Why is my linq alias out of scope? - c#

I am trying to better understand more complex linq statements. And thanks to a few articles on the web I am coming around. One thing I don't understand is why my query alias is out of context on this statement:
(from query in _context.WebQueries
select query).Where((from qry in _context.WebQueries
join qg in _context.WebQueryGroups on qry.QueryKey equals qg.QueryKey
where qg.QueryGroupNameKey == key
//This is out of scope
select qry.QueryKey).Contains(query.QueryKey));
//if you replaced it with this same problem
.Contains(qry.QueryKey));
I know that I can use an anonymous object call and gain the results I want. I will just have to iterate the object and pull out the List that I want:
(from query in _context.WebQueries
select new {query, key = query.QueryKey})
.Where(q => !(from qry in _context.WebQueries
join qg in _context.WebQueryGroups on qry.QueryKey equals qg.QueryKey
where qg.QueryGroupNameKey == key
select qry.QueryKey).Contains(q.key));
That returns an object with the list I want and the int that I want to reference later in the query.
Why are both query and qry out of scope though? I would much rather just return the linq statement in my method instead of having to parse an object to get the list to return. An article discussing this issue would be great.

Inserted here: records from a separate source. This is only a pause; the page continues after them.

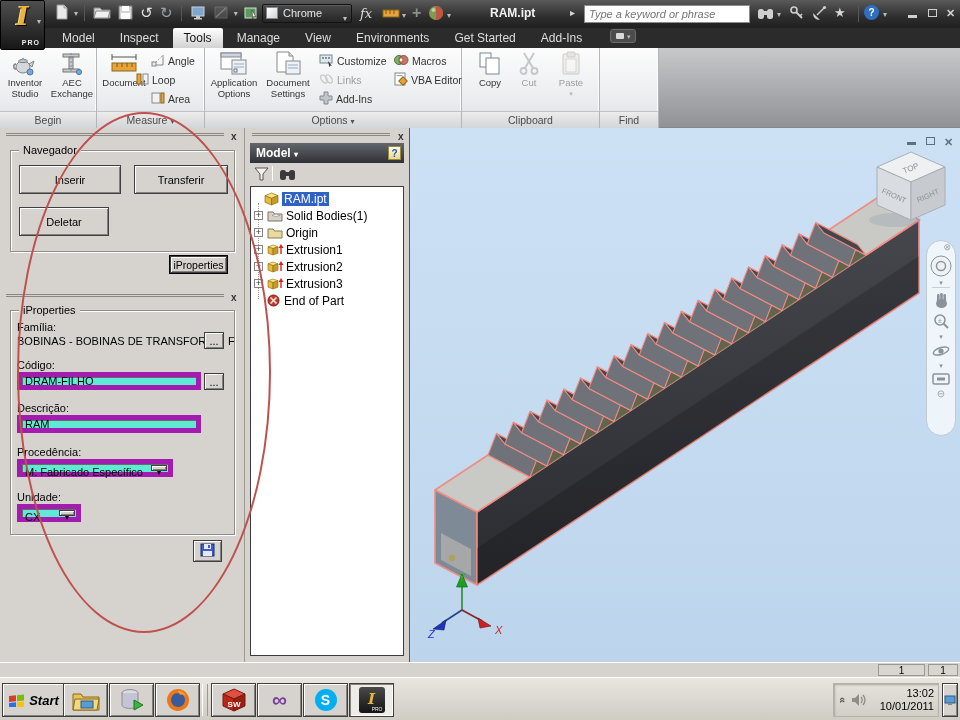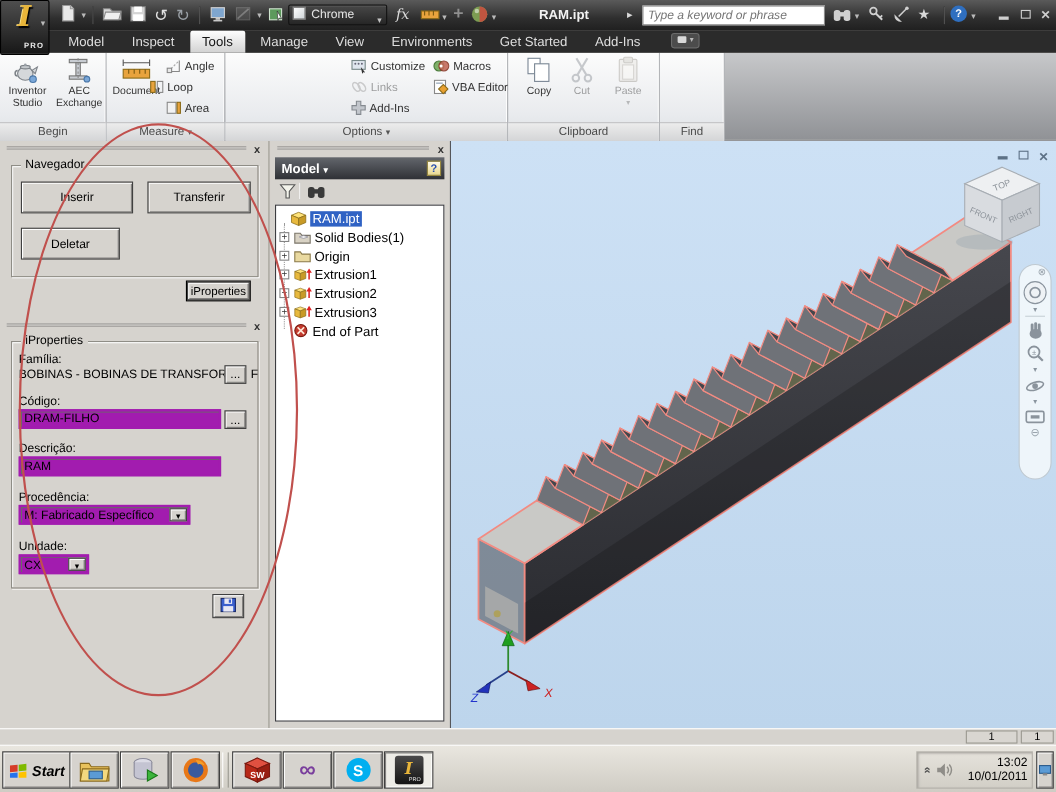--- a/index.html
+++ b/index.html
@@ -269,6 +269,19 @@
   </div>
 
   <div class="rpanel" style="left:205px;width:257px;">
+    <div class="bigbtn" style="left:3px;width:52px;">
+      <span class="ic">
+          <svg width="28" height="26">
+            <rect x="1" y="2" width="20" height="16" fill="#fff" stroke="#888"></rect>
+            <rect x="1" y="2" width="20" height="4" fill="#c6d4e8" stroke="#888"></rect>
+            <rect x="12" y="9" width="14" height="14" fill="#eef2f8" stroke="#888"></rect>
+            <line x1="14" y1="13" x2="24" y2="13" stroke="#9ab"></line>
+            <line x1="14" y1="16" x2="24" y2="16" stroke="#9ab"></line>
+            <rect x="14" y="18" width="3" height="3" fill="#fff" stroke="#678"></rect>
+          </svg>
+        </span>
+      <span>Application Options</span>
+    </div>
     <div class="smallbtn" style="left:114px;top:4px;">
       <span><svg width="15" height="14">
             <rect x="1" y="2" width="12" height="8" fill="#dfe6ee" stroke="#788"></rect>

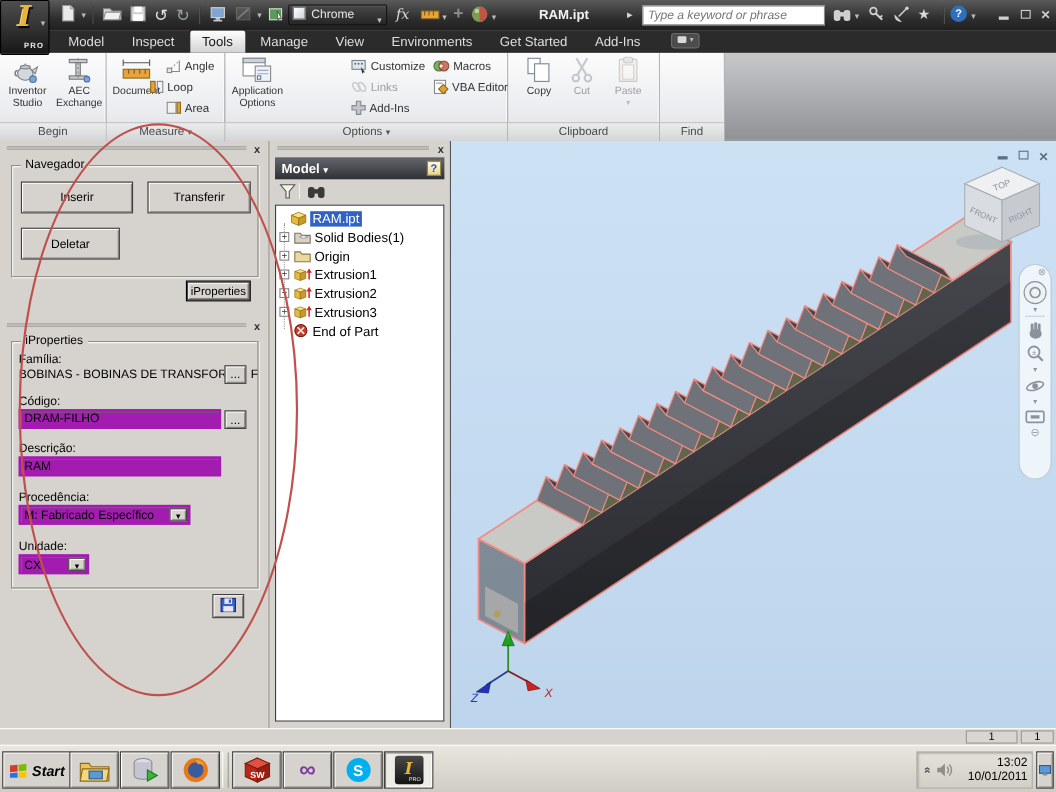--- a/index.html
+++ b/index.html
@@ -281,6 +281,18 @@
           </svg>
         </span>
       <span>Application Options</span>
+    </div>
+    <div class="bigbtn" style="left:57px;width:52px;">
+      <span class="ic">
+          <svg width="28" height="26">
+            <path d="M3 1h12l4 4v16H3z" fill="#fff" stroke="#888"></path>
+            <path d="M15 1v4h4" fill="#ddd" stroke="#888"></path>
+            <rect x="12" y="10" width="14" height="13" fill="#eef2f8" stroke="#888"></rect>
+            <line x1="14" y1="14" x2="24" y2="14" stroke="#9ab"></line>
+            <line x1="14" y1="17" x2="24" y2="17" stroke="#9ab"></line>
+          </svg>
+        </span>
+      <span>Document Settings</span>
     </div>
     <div class="smallbtn" style="left:114px;top:4px;">
       <span><svg width="15" height="14">

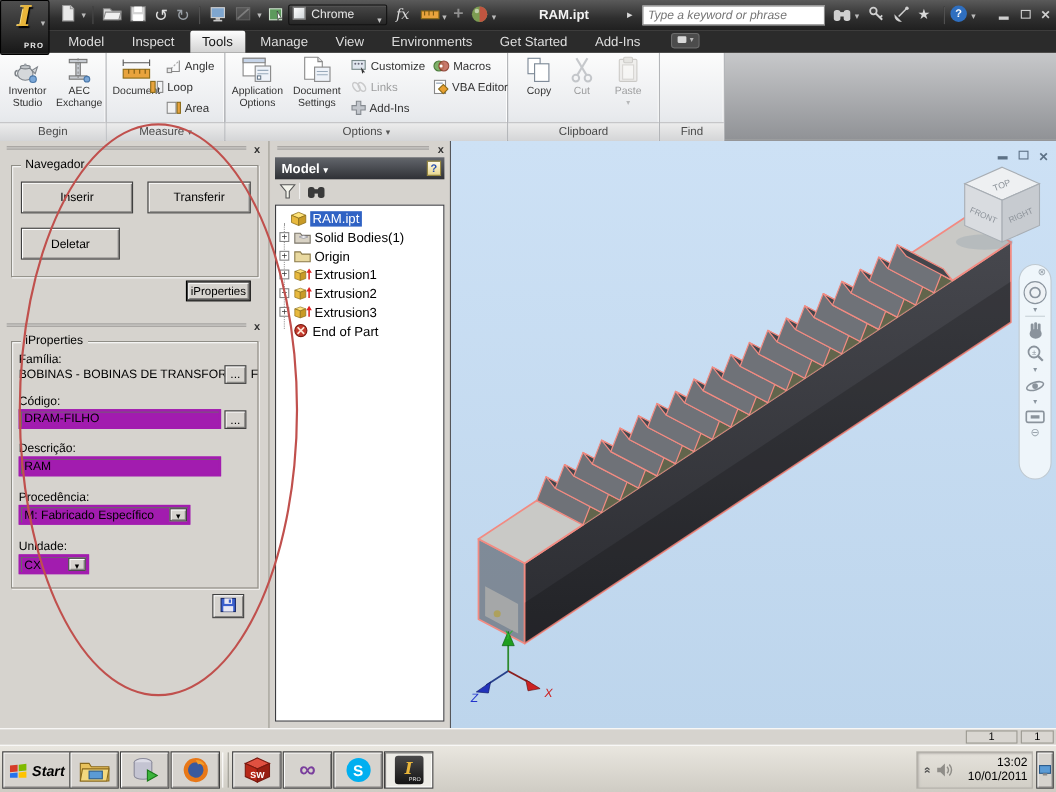--- a/index.html
+++ b/index.html
@@ -44,7 +44,7 @@
 
   
   .btn3d{background:#d6d3ce;border:1px solid #404040;box-shadow:inset 1px 1px 0 #ffffff,inset -1px -1px 0 #848280;font-size:11px;text-align:center;color:#000;}
-  .sunken{background:#a21caf;border:2px solid #a21caf;box-shadow:inset 1px 1px 0 #6a6a68;}
+  .sunken{background:#5eead4;border:5px solid #a21caf;box-shadow:inset 1px 1px 0 #6a6a68;}
   .groupbox{border:1px solid #8f8d86;box-shadow:inset 1px 1px 0 #fff,1px 1px 0 #fff;padding-left:28px;}
   .gb-legend{position:absolute;top:-7px;left:8px;background:#d6d3ce;padding:0 4px;font-size:11px;}
   .grip{position:absolute;left:6px;height:7px;}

I notice you did not get an answer to your specific question, which is as I understand it "what are the scoping rules in queries?"
First off, let's carefully define "scope". The scope of an entity is a region of program text in which a particular entity can be referred to by an unqualified name.
The key to understanding range variable scope is in understanding how queries are translated by the compiler. It is a syntactic translation. When you say:
from r in s where t select u
that is translated syntactically by the compiler into:
((s).Where(r => t)).Select(r => u)
In the translated version there are two rs, both lambda formal parameters, and the regular scoping rules for lambdas apply; each is in scope only for the body of the lambda.
So now you know why you cannot use a range variable outside of a query; that range variable is actually the formal parameter of one or more lambdas, and so is only valid in what is going to be the bodies of those lambdas.
You can learn the rest of the rules by reading the C# specification section on query translation. I note that the rules for "transparent identifier" queries have tricky scoping, so read that section carefully. I've been meaning to write a blog article on that.
UPDATE: I got around to writing that blog entry; you can read it here:
http://ericlippert.com/2014/07/31/transparent-identifiers-part-one/
http://ericlippert.com/2014/08/01/transparent-identifiers-part-two/

Although there is an answer that solves the underlying problem and makes the query work, the actual question isn't answered yet. The answer to the question why the variables are out of scope will probably help you understand LINQ better.
The statement...
from query in _context.WebQueries select query
can be rewritten as:
_context.WebQueries.Select(query => query)
(the part .Select(query => query) is redundant, but I leave it here for sake of the explanation)
this statement can be rewritten as a lambda expression with a method body:
WebQueries.Select(query => { return query; })
(I'll explain later why I don't use _context.WebQueries anymore)
this can be rewritten as an expression with an anonymous method:
WebQueries.Select(delegate(WebQuery query) { return query; })
and this can be rewritten into an expression using a named method:
WebQueries.Select(ReturnArg)
where ReturnArg is this method:
WebQuery ReturnArg(WebQuery query)
{
return query;
}
This is C# history in reverse order: we used to have named methods and delegates only. Later, in order to implement LINQ and other features, anonymous methods and lambda expressions were introduced. But the thing to note here is that under the hood, for the compiler, method syntax still applies, so the lambda expression query => query is nothing but a method having a parameter that is named query. As with all methods, the parameter is scoped to the method body.
In LINQ terminology, this parameter is called range variable, because it will serve as a reference to each successive element in the query.
In short: the range variable is scoped to the LINQ statement in which it is defined. (from query in _context.WebQueries select query) is one LINQ statement. The subsequent Where is a new LINQ statement.
The reason why I stopped using _context.WebQueries is that EF doesn't accept lambda expressions with method body. That is because the method body silently turns the parameter of the Where method from an expression into a Func, and EF only accepts expressions. In fact, the whole statement is never executed in CLR, but translated into SQL and executed by the database engine. However, for the C# compiler the correctness rules still apply. A range variable is a range variable, irrespective of what it's going to be used for.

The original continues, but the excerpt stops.